Saturday's dance recital was everything I thought it would be but, stupidly, I hadn't prepared myself for the range of (ridiculously pregnant) emotions I'd feel. First off, when Delaney and I arrived we were thrust into a large dressing room full of mothers and daughters that also contained the costumes as well baskets of matching hair ribbons, brushes, makeup (yes! makeup! for two-year-olds!) and rubber bands. I don't think I've mentioned it much here but I'm not a girly girl. I don't know how to do hair. Mine is naturally curly and I just squish it until it dries and viola! That's my "hairstyle." Not very creative, I know, but damn easy which is pretty much my M.O.

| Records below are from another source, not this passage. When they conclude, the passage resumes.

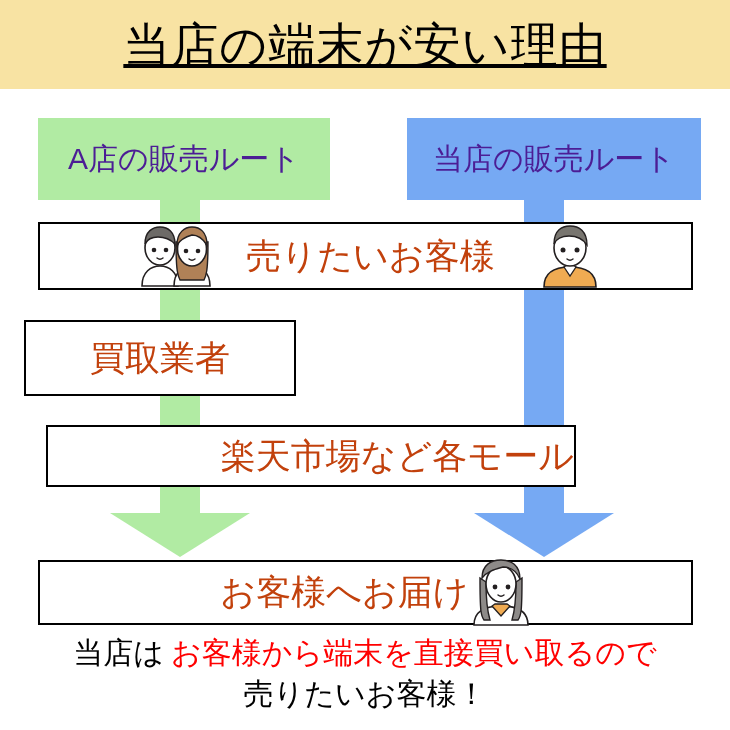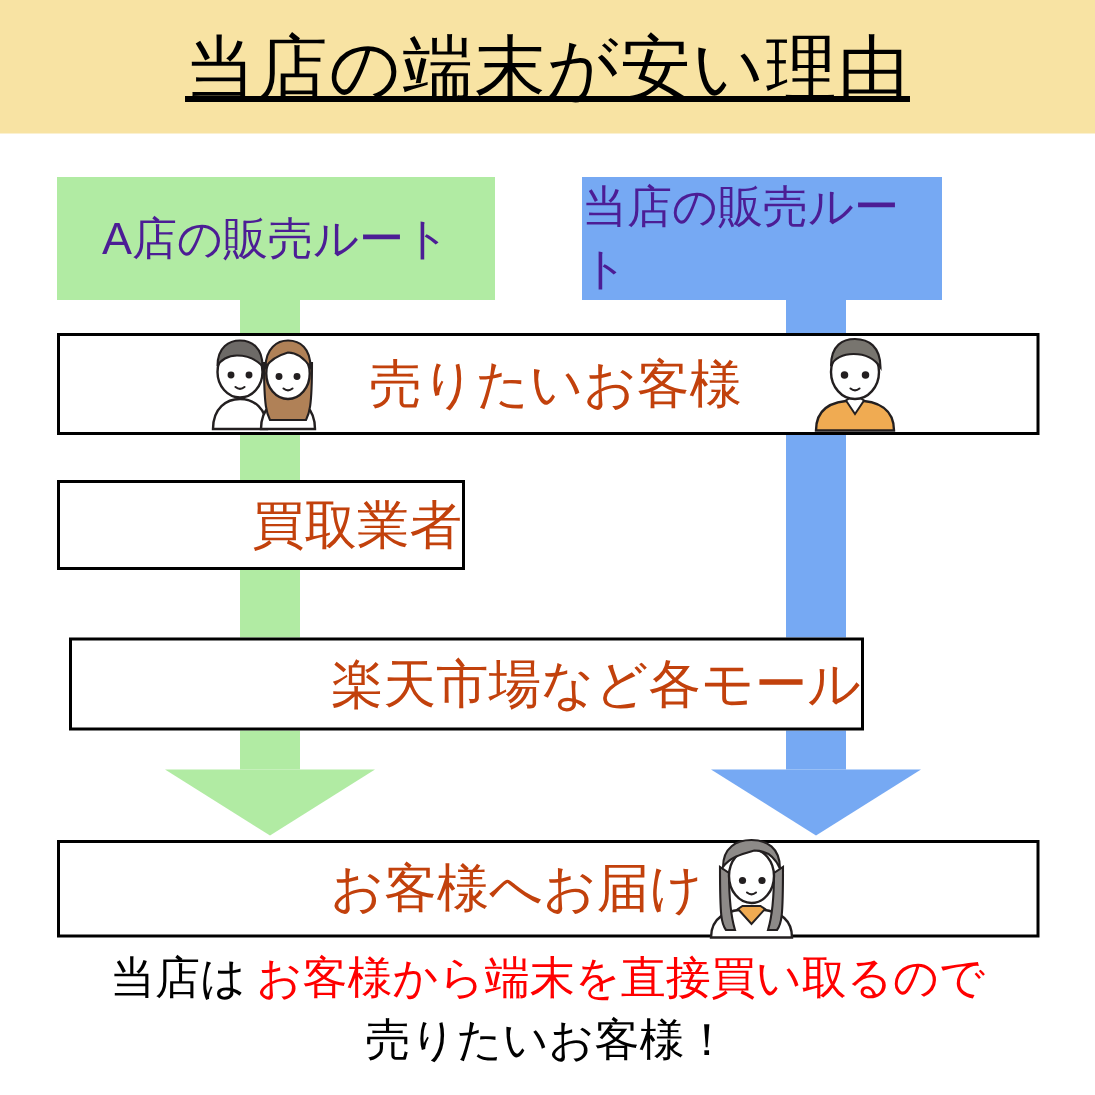--- a/index.html
+++ b/index.html
@@ -30,7 +30,7 @@
     font-size:30px;color:#4c1d95;
   }
   .route-chip.green{left:38px;top:118px;width:292px;background:#b1eba3;}
-  .route-chip.blue{left:388px;top:118px;width:240px;background:#76a9f3;}
+  .route-chip.blue{left:407px;top:118px;width:294px;background:#76a9f3;}
 
   
   .shaft{position:absolute;}

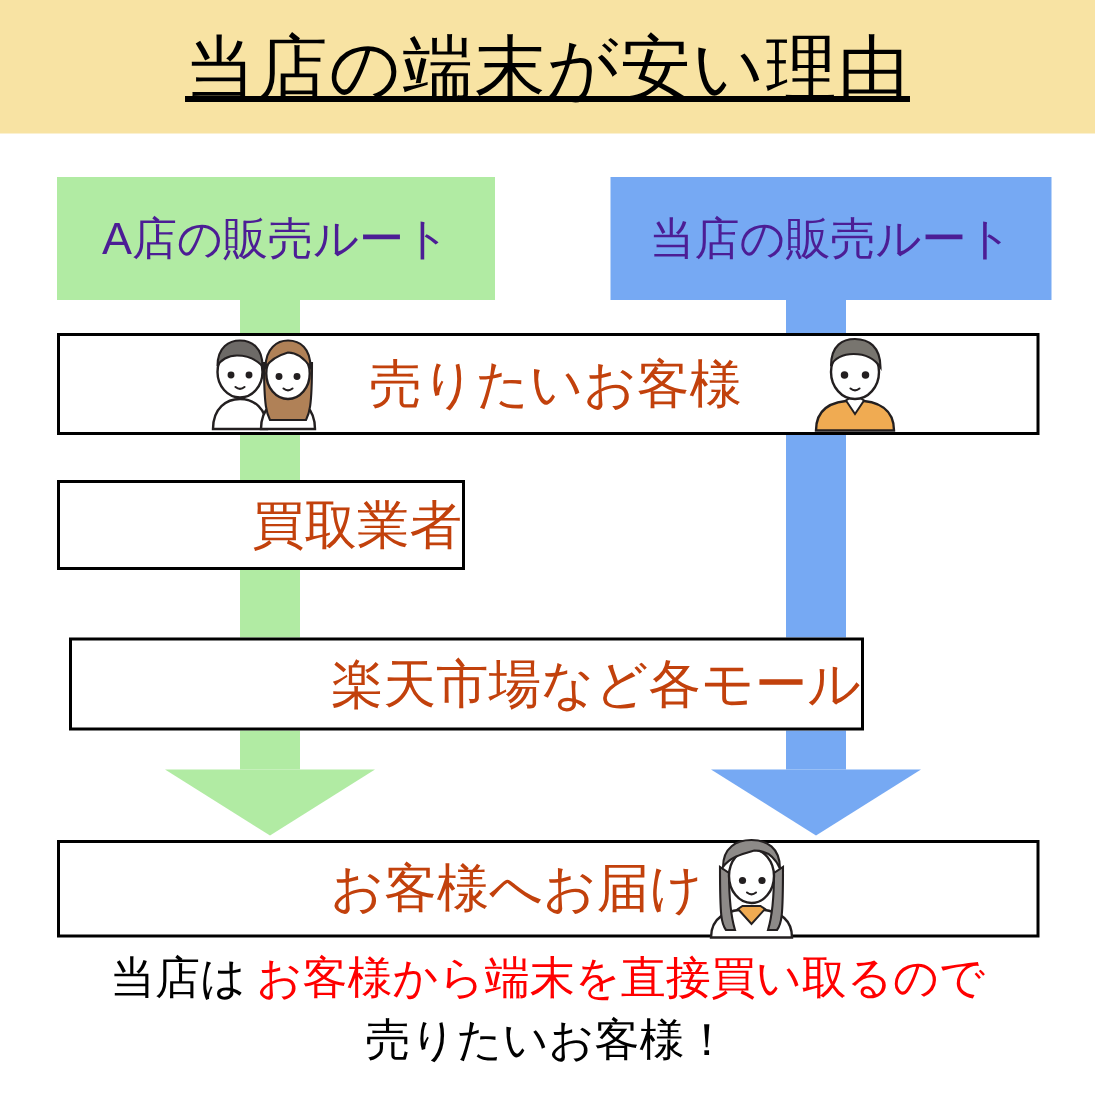--- a/index.html
+++ b/index.html
@@ -61,8 +61,8 @@
 
   #box-customers{left:38px;top:222px;width:655px;height:68px;
     justify-content:center;gap:10px;}
-  #box-buyer{left:38px;top:320px;width:272px;height:60px;
-    justify-content:flex-end;}
+  #box-buyer{left:24px;top:320px;width:272px;height:76px;
+    justify-content:center;}
   #box-mall{left:46px;top:425px;width:530px;height:62px;
     justify-content:flex-end;}
   #box-delivery{left:38px;top:560px;width:655px;height:65px;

Anyway, there were mothers everywhere primping their kids and somehow figuring out how to secure their daughters' wispy fine baby hair into pretty, petite buns. I was completely out of my league and--this realization taking place just under 30 seconds after arriving--I found myself close to tears. What kind of mother will I be for the rest of Delaney's life if I can't secure a bun when needed? I was both horrified and disappointed in myself. Roger arrived just minutes later and his take was that Delaney didn't need the bun or the bow. Suddenly, my previously strong beliefs against conformity were shoved aside as I nearly shrieked at him that his daughter MUST have a bow! There was no other way! And that he'd better leave my presence before my head shot clear off my body. Yeah, nothing like sticking to your principles under pressure.
Luckily, our wonderful, amazing babysitter appeared and she came up with an adorable and perfectly suitable alternative to a bun. The bow fit on top of Delaney's head and she looked cute as could be. Thank God for our babysitter.
The next time I just about lost it was during their second dance, a ballet routine. The sweet, gentle music that played while my daughter stood on stage and carefully studied and emulated her teacher's moves drove me to tears and I sank into a corner and sobbed silently, begging God that no one would see me, mess that I was (luckily Roger was filming that particular dance--see link below--so all was not lost by my freakout). I couldn't help it. Delaney was so precious, so perfect, so beautiful, so funny (what with her being the only kid clapping and bowing at the end) and she's growing up so fast. I could no sooner stop crying than I could breathing, the wave of emotion washing over me was that powerful. Somehow I was able to pull it together for the last dance (another ballet to Twinkle, Twinkle Little Star) and then we were all clapping, laughing and whooping loudly for these darling little stars who'd done such an amazing job.
You'd think that would be enough of an emotional roller coaster ride for one day but there was more in store for me, and this time it nearly stopped my heart. As we were getting Delaney changed in the after-show chaos of the dressing room, she decided to run out of the room, through an open door that led outside and straight into the parking lot. It all happened so fast and I'm not sure if I was the first to notice or the closest one to her or what but I found myself running after her, all 8-plus-pregnant-months of me, as if I was on fire. It had rained outside and it was only by the grace of God that I didn't slip, fall and break my neck as I reached out to grab Delaney just as she got into the street. I swear my heart didn't stop pounding for three hours after that. Wouldn't you know that the day of my life that I most needed a stiff drink I couldn't have one. Figures.